The Prime Minister said this morning that “nothing will stand in our way” of getting flights running, after a final version of the bill was agreed by MPs and the Lords in the early hours of Tuesday following hours of ping-pong between the two houses.
Peers had been amending and pushing back on certain elements of the legislation which is the cornerstone of the Prime Minister’s plans to stop small boat crossings.
In a statement this morning, Sunak said that the “landmark legislation” marks “not just a step forward but a fundamental change in the global equation on migration.”
He added: “We introduced the Rwanda Bill to deter vulnerable migrants from making perilous crossings and break the business model of the criminal gangs who exploit them. The passing of this legislation will allow us to do that and make it very clear that if you come here illegally, you will not be able to stay.
“Our focus is to now get flights off the ground, and I am clear that nothing will stand in our way of doing that and saving lives.”
Sunak had vowed on Monday that the legislation had to be passed “no ifs no buts” and that Parliament would be voting through the evening “no matter how late it goes”.
MPs stripped out two changes peers had made last week in the late afternoon, removing the peers’ plans for an independent committee that would judge whether Rwanda was safe, and another that would exempt people who had helped the British armed forces overseas from being sent to Rwanda, such as Afghan interpreters.
The legislation then went back to the Lords, the Commons again, before one final trip to the Lords where it was agreed.
Through this process, the government pledged to reassess cases under the Afghan relocations scheme, which was enough to stop the Lords pushing that matter to another vote.
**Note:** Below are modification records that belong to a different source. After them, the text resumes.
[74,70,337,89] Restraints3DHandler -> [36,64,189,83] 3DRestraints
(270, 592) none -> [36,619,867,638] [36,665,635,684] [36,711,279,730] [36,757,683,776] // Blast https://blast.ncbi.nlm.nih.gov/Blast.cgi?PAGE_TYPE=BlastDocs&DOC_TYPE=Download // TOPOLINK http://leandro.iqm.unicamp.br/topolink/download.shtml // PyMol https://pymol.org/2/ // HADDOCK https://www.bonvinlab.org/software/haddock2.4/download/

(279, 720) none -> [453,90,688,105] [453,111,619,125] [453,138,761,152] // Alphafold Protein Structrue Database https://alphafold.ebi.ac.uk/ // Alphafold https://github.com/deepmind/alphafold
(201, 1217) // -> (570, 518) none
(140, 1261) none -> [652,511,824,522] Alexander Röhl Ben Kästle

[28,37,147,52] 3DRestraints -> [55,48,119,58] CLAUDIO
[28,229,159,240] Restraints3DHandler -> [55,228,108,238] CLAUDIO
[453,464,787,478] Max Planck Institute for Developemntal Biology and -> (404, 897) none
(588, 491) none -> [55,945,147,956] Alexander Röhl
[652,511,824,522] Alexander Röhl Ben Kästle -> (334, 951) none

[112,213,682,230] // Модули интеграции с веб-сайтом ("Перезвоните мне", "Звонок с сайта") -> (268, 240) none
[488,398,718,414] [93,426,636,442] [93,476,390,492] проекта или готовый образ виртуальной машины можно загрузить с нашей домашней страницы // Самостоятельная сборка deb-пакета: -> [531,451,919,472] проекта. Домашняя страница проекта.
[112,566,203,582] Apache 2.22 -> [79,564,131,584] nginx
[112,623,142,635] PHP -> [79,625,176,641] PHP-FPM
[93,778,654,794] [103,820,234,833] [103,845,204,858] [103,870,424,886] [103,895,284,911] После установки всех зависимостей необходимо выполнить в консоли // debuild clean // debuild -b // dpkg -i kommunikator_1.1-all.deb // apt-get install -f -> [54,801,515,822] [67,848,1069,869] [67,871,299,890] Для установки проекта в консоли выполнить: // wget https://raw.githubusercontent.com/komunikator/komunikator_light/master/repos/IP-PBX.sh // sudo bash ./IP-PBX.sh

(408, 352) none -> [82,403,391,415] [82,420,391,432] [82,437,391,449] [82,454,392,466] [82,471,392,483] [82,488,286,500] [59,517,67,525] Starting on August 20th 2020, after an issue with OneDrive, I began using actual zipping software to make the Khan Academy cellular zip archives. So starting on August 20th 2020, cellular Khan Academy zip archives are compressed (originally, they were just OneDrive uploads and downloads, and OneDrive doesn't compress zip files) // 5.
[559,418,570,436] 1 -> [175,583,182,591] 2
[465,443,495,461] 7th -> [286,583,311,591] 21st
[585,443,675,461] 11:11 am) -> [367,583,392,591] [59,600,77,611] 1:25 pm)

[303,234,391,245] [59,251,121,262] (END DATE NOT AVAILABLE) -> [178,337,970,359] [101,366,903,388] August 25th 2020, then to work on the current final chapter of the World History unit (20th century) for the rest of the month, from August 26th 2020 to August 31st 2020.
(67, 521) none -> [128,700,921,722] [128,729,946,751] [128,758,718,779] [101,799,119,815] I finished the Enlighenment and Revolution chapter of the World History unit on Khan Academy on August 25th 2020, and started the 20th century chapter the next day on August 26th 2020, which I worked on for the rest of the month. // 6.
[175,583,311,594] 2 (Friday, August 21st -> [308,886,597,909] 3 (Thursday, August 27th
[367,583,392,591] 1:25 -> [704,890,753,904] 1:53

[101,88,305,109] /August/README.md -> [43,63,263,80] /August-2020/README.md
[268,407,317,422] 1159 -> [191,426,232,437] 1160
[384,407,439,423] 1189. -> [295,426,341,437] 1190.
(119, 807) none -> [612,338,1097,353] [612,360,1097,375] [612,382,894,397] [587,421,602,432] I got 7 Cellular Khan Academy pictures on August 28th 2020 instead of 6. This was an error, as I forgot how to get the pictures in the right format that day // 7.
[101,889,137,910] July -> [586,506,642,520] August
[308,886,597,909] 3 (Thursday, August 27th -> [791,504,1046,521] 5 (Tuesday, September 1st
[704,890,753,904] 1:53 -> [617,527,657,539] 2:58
Home Secretary James Cleverly called the passage of the bill a “landmark moment”.
In a video posted on social media, he said: “The Act will prevent people from abusing the law by using false human rights claims to block removals. And it makes clear that the UK parliament is sovereign, giving government the power to reject interim blocking measures imposed by European courts.
“I promised to do what was necessary to clear the path for the first flight. That’s what we have done. Now we’re working day in and day out to get flights off the ground.”
Sunak said on Monday that the plans are for the first planes to be able to take off in about 10 - 12 weeks time, with flights already having been chartered.
Shadow Home Secretary Yvette Cooper has said the government should “drop this eye-wateringly expensive election stunt”.
Speaking after the bill was passed last night, she said: “The new Rwanda law is an extortionately expensive gimmick rather than a serious plan to tackle dangerous boat crossings.
“The Rwanda scheme will cost more than half a billion pounds for just 300 people, less than one per cent of asylum seekers here in the UK - and there is no plan for the 99 per cent.
“Instead of spending £2 million per asylum seeker on this failing scheme they should be putting that money into boosting our border security instead - that is Labour’s practical plan.”